"It is an exciting time for cancer research. We have unprecedented insights into the genetic changes that underpin cancer and an increasing suite of partially effective clinical tools, including immunotherapies. However, we are lacking knowledge in some key areas. The interactions between cancer cells, the normal cells in the body, and even the microbiome (the bacteria that live within us) are key to many emerging therapies; yet they remain poorly understood.
"Personally, I am really excited about applying sophisticated imaging technologies to unpick these interactions and using the ever-increasing power of visual recognition technologies and machine learning to make new breakthroughs. I hope to learn how these interactions change over time and then be able to predict a cancer's 'next move'. The ultimate goal is to then to exploit this knowledge to transform our partially effective tools into transformative advances for cancer patients."
"Over the past five years, arguably the most profound improvement in cancer treatment has been the successful application of immunotherapy. There has been unparalleled success in treating advanced, hitherto terminal cancers. Interestingly, the clinical application of cancer immunology has raced ahead of the basic research programmes that can provide a much fuller understanding of how cells and molecules of the immune system sense and respond to the different stages of cancer initiation and progression, and how those responses vary in different tissues.
"In 2018, researchers will redress this balance. One way that this will be achieved is through increasing integration of the study of cancer immunology with that of other clinical areas, such as rheumatoid arthritis, wound healing, or Type I diabetes, where there are also major infiltrations of active immune cells into the tissues. In sum, 2018 may see the start of a very productive, 'second wave' of cancer immunology, where a deeper understanding will give us far greater refinement in how we harness the immune system to diagnose and treat a much broader range of patients."
"Tumour heterogeneity (diversity within the collection of cells that constitute a tumour) is currently recognised as one of main challenges in targeting cancers efficiently. This includes cellular, genetic, epigenetic and metabolic heterogeneity. I am extremely excited about the state-of-the-art technologies that will allow us to characterise individual tumour cells and understand their interactions, requirements and specific vulnerabilities within intact tumour environments. These platforms include imaging mass spectrometry, mass cytometry and in situ single-cell transcriptomics."
"It is exciting to see that the global cancer survival rate continues to improve with recent advances in cancer research. There are two key factors to improving the survival rate of cancer patients: early diagnosis and finding the right treatment for the right patients. Growing evidence suggests that targeted therapy is an improvement compared to conventional therapies, such as chemotherapy or radiotherapy. Targeted therapy relies on a thorough understanding of the underlying mechanisms of different cancers, which then allows us to target selected cancer types on the basis of specific genetic events.
"One exciting development in recent years has been the 3D organoid culture system. Organoids are essentially stem cell cultures of a tissue or organ that have the potential to expand and mature into different cell types. Researchers can now culture organoids derived from human tumour tissues, which can be used for disease modelling and drug screening. This promising technique opens up exciting avenues for therapeutic development, bringing us a step closer to personalised cancer therapy. Further development of tumour organoid biobanking at a high-throughput scale will likely be one of the emerging trends in cancer research."
"As a computational biologist, I am very excited about the possibility of applying artificial intelligence in order to analyse cancer data. In recent years, the scientific community has spent considerable energy accruing large molecular and clinical datasets on a vast range of cancer types. For the first time we are now in the position to interrogate these high-quality datasets with innovative and creative analytical tools.

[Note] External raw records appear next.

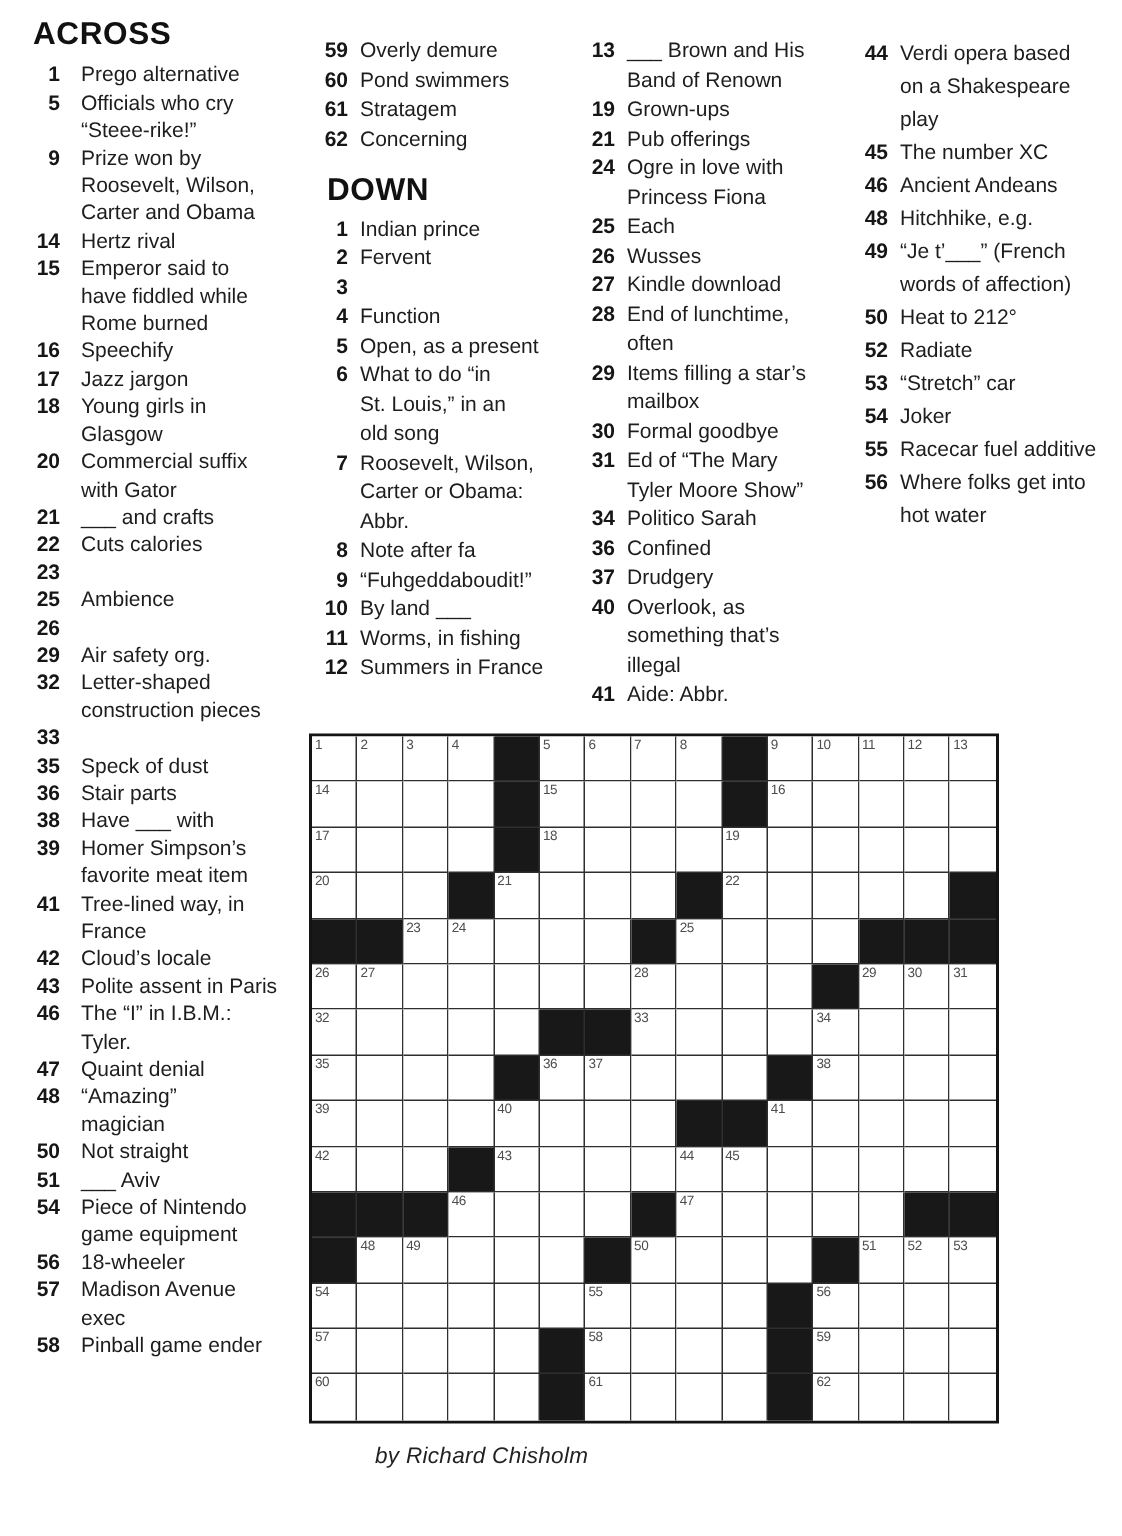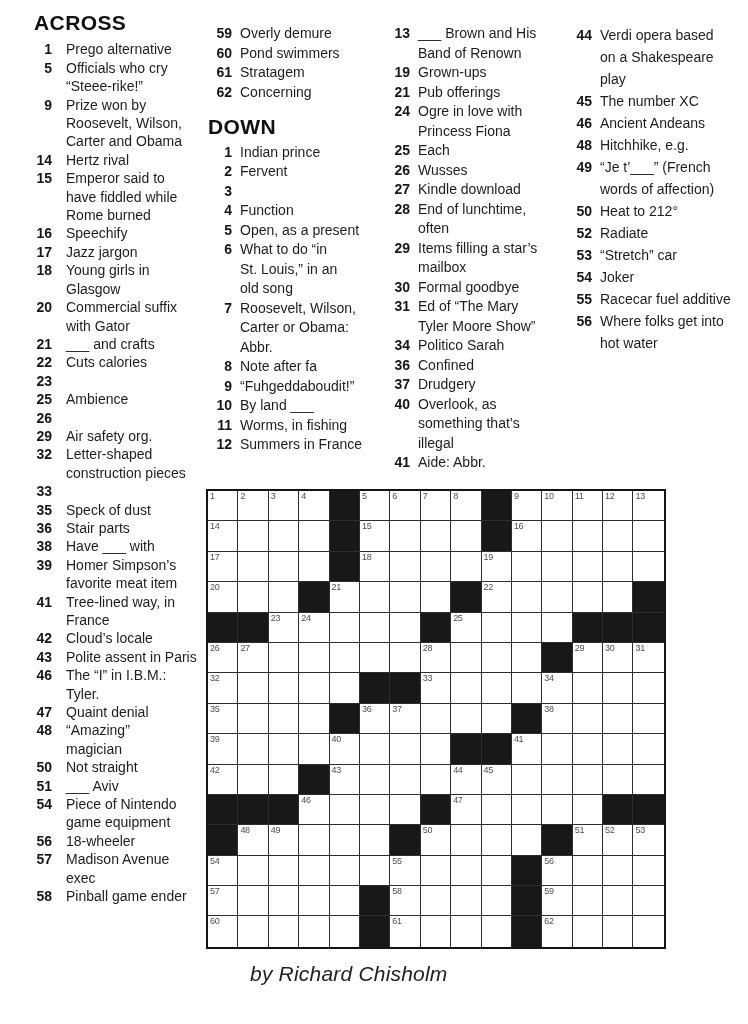"ACROSS" #col0 { left: 32px -> 20px }
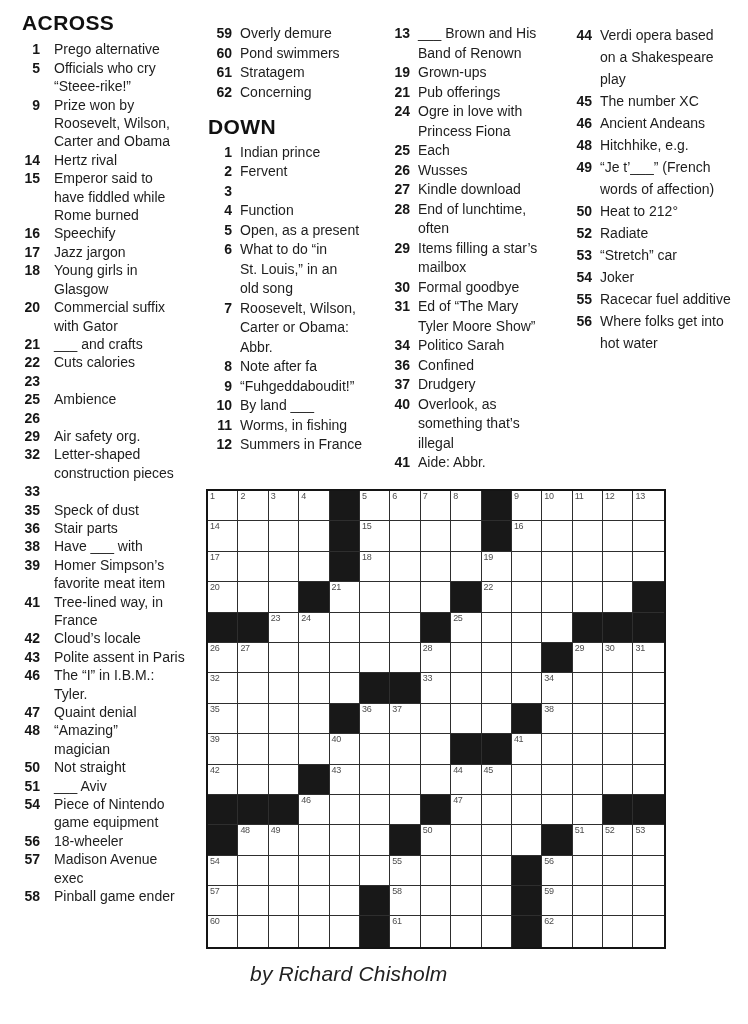"DOWN" #col1 .sec-header { margin: 15px 0 6px 10px -> 15px 0 6px 20px }
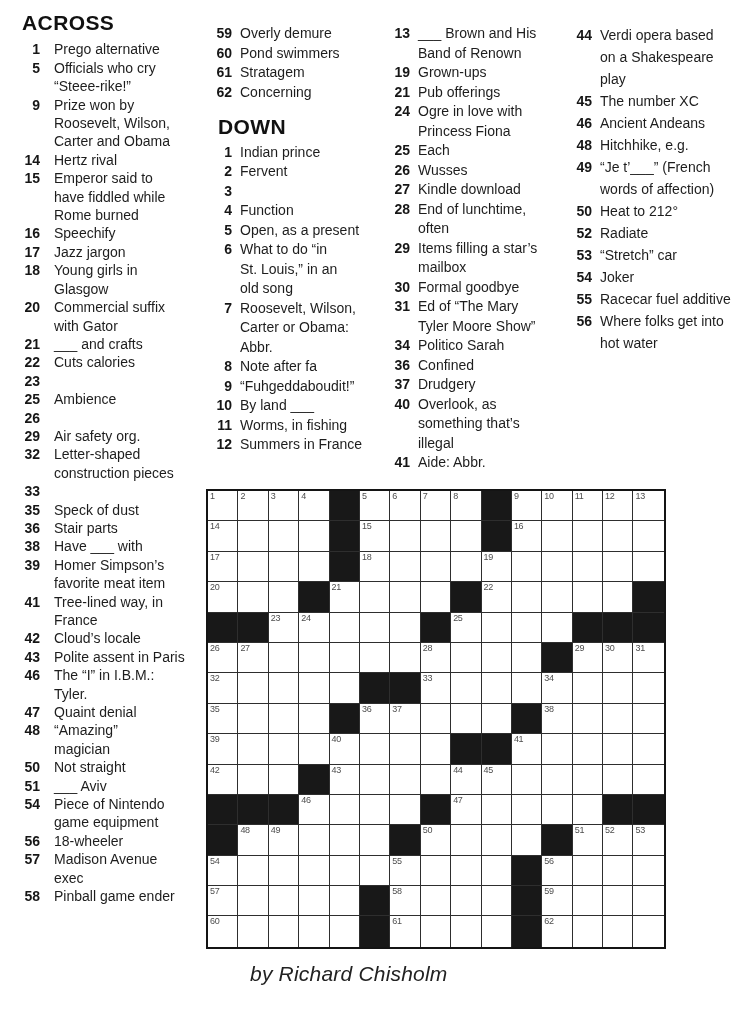"by Richard Chisholm" .byline { font-size: 21px -> 15px }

For example, my group has started applying machine learning to discover the alterations occurring in the genomes of cancer cells which drive the progression of the disease. I am excited about the potential of these analytical techniques to contribute to a better understanding of cancer biology and how the disease can be treated."
"Although it is increasingly appreciated that the specific way cancer cells utilise nutrients (cancer metabolism) is critical for their growth, the rational design of therapeutic strategies that target tumour metabolism remains a great challenge. This is, in part, due to the heterogeneity (diversity) and dynamic nature of metabolic processes within a tumour. I am very excited about using new technological developments in advanced microscopy, in combination with smart biosensors, to visualise metabolism at the single-cell level, and using magnetic resonance spectroscopy to study tumour metabolism in vivo. Such technologies will offer new insights into the heterogeneity and dynamics of essential tumour functions, the understanding of which I expect to be essential for choosing how and when to interfere with cancer metabolism in improved therapies."